Morice Lipsi naît dans une famille traditionnelle. En 1912, il quitte la Pologne pour Paris et s’installe à La Ruche. Il y retrouve son frère Samuel, sculpteur sur ivoire, qui lui enseigne les

différentes techniques et matériaux utilisés en sculpture. Morice étudie aussi aux Beaux-Arts. Dès 1921, il expose ses œuvres dans les grands salons de Paris. En 1922, sa première exposition personnelle a lieu à la galerie Hebrard à Paris.

En 1929, Moryce Lipchytz adopte le nom Morice Lipsi, afin de ne pas être confondu avec son frère ou avec Jacques Lipchitz, qui s’est installé à La Ruche cinq ans avant lui. Un an plus tard, il épouse l’artiste suisse Hildegard Weber et part habiter dans une ferme au Sud de Paris.

Lors des années 1930, Lipsi travaille de manière solitaire, loin des écoles et des mouvements de son époque. Il est naturalisé français en 1933. Il expose son travail lors de l’Exposition Internationale de 1937.
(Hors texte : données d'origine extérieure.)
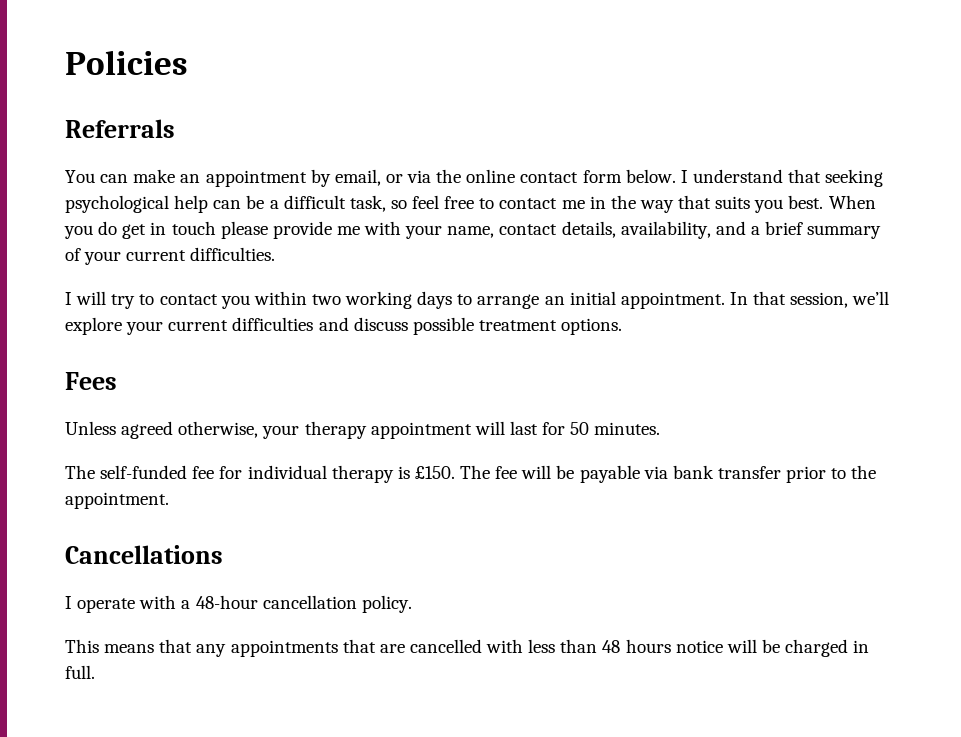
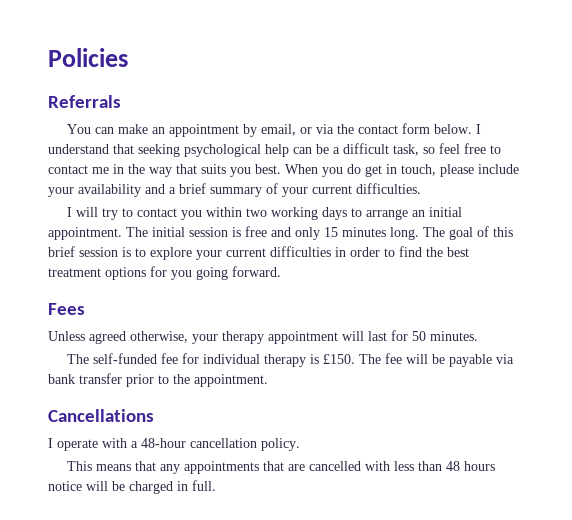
[466,169,516,183] online -> (355, 129) none
[171,221,711,239] touch please provide me with your name, contact details, availability, -> [401,164,519,177] [48,184,141,197] touch, please include your availability
[729,291,890,308] [65,317,623,335] In that session, we’ll explore your current difficulties and discuss possible treatment options. -> [126,226,513,240] [48,246,469,260] [48,266,281,280] The initial session is free and only 15 minutes long. The goal of this brief session is to explore your current difficulties in order to find the best treatment options for you going forward.

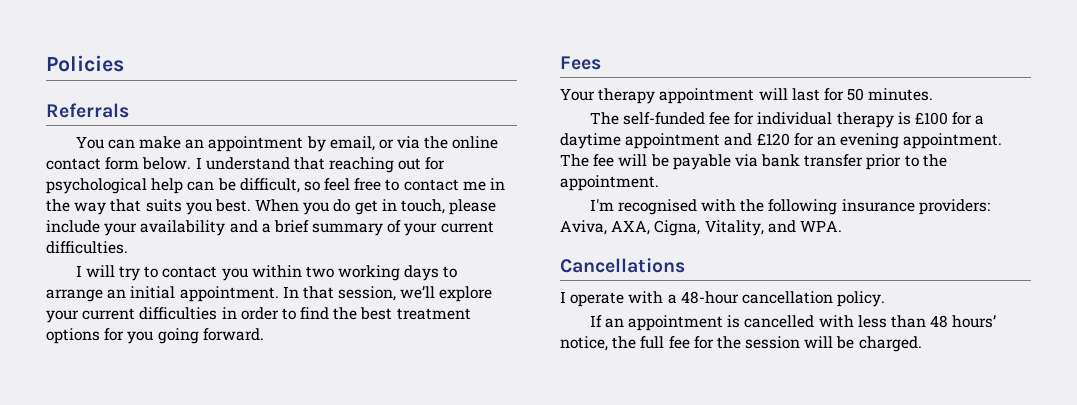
(355, 129) none -> [452,136,499,149] online
[138,144,180,157] seeking -> [329,157,446,173] reaching out for
[333,143,419,156] a difficult task, -> [239,178,300,193] difficult,
[126,226,513,240] [48,246,146,257] The initial session is free and only 15 minutes long. The goal of this brief session is to -> [282,286,436,301] In that session, we’ll
[48,331,218,344] Unless agreed otherwise, your -> [560,88,595,101] Your
[323,354,356,364] £150. -> [914,112,985,125] [560,133,1003,149] £100 for a daytime appointment and £120 for an evening appointment.
(268, 380) none -> [589,199,990,215] [560,220,842,236] // I'm recognised with the following insurance providers: Aviva, AXA, Cigna, Vitality, and WPA.
[67,461,306,474] This means that any appointments that are -> [589,315,741,331] If an appointment is
[464,461,496,471] [48,480,216,494] hours notice will be charged in full. -> [952,315,997,328] [560,336,922,352] hours’ notice, the full fee for the session will be charged.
En 1940, il s’engage sur les routes de l’exode et se réfugie à Abzac en Charente, où il continue de travailler grâce aux commandes de la municipalité. Il s’enfuit ensuite à Genève, où il retrouve son ami Alberto Giacometti, et retourne à Paris à la fin de la guerre. Son frère Samuel, déporté à Auschwitz, est assassiné par les Nazis.

A partir des années 1960, il est président de la section sculptures au Salon des Réalités Nouvelles. Lors des années 1960 et 1970, il réalise de nombreuses commandes pour des sculptures monumentales, notamment en France, en Allemagne, en Italie, en Tchécoslovaquie, en Israël, en Islande et au Japon.

Il meurt en 1986 près de Zurich. Le Musée Morice Lipsi à Rosey, en Haute Saône, expose aujourd’hui de nombreuses œuvres de l’artiste.